_Task directions_
Output the full listing below exactly as it reads, and skip anything that is a picture.

_Dataset records_
▼
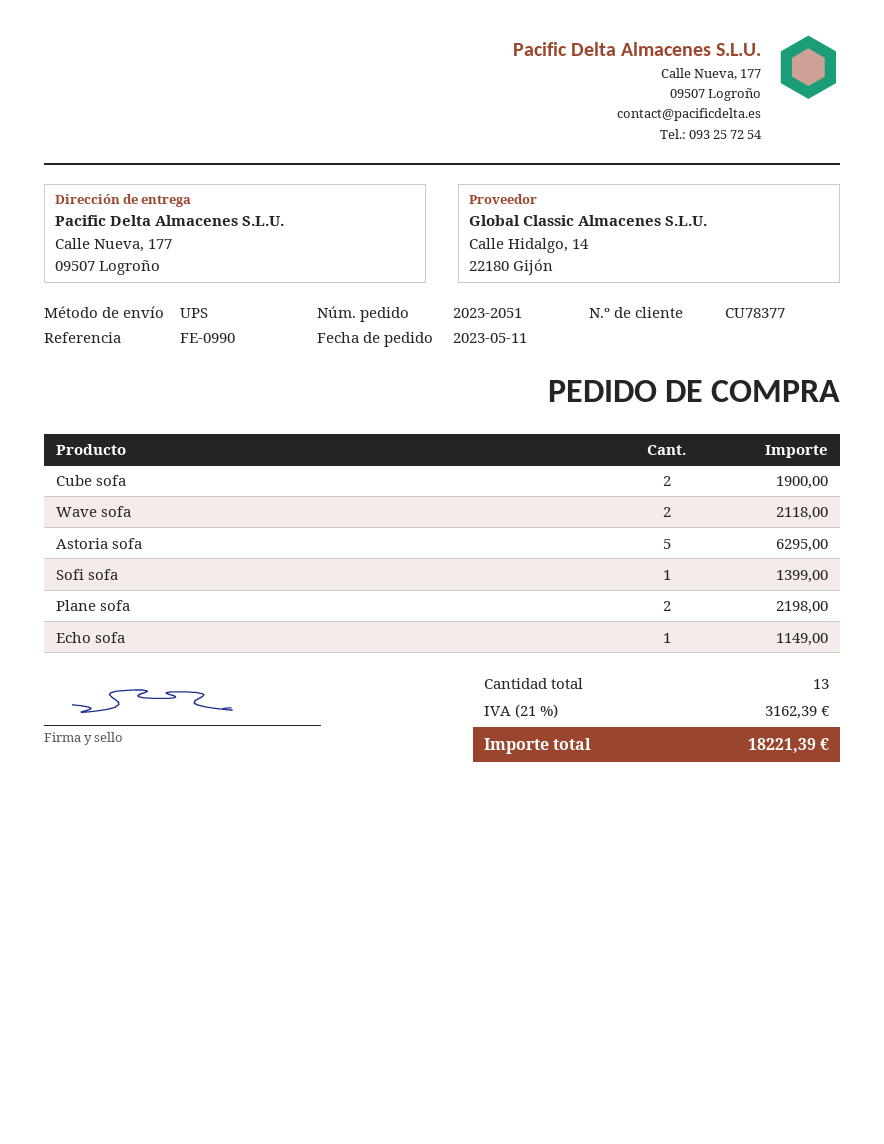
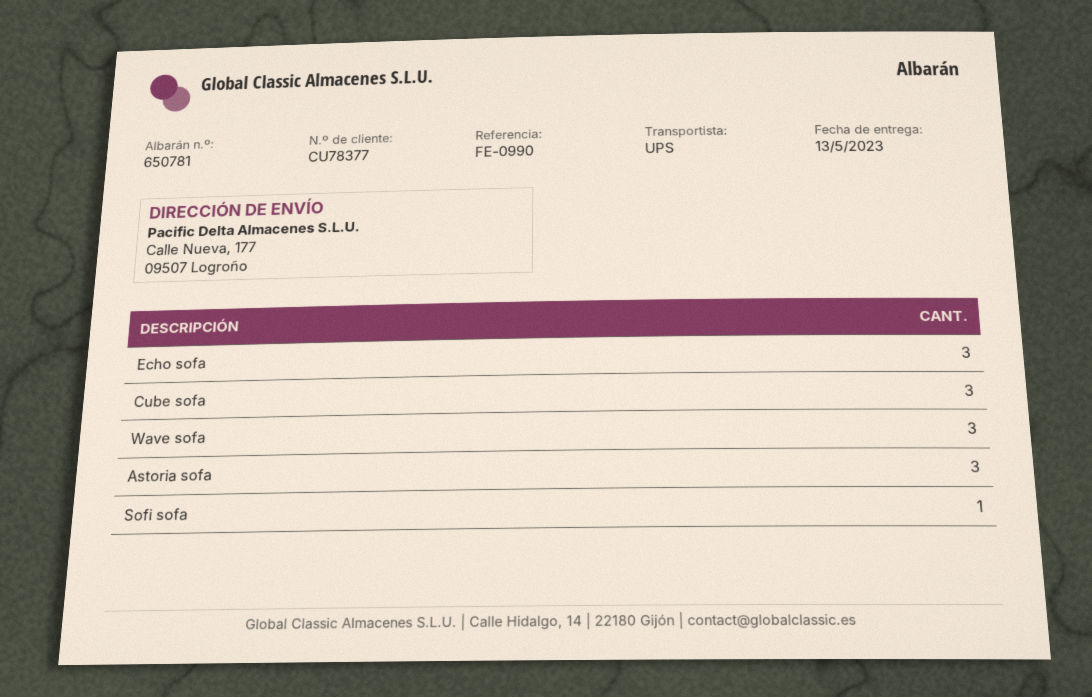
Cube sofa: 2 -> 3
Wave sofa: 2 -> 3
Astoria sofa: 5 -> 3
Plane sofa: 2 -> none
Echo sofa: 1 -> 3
▲
_Answer to this task_
Cube sofa: 2 -> 3
Wave sofa: 2 -> 3
Astoria sofa: 5 -> 3
Plane sofa: 2 -> none
Echo sofa: 1 -> 3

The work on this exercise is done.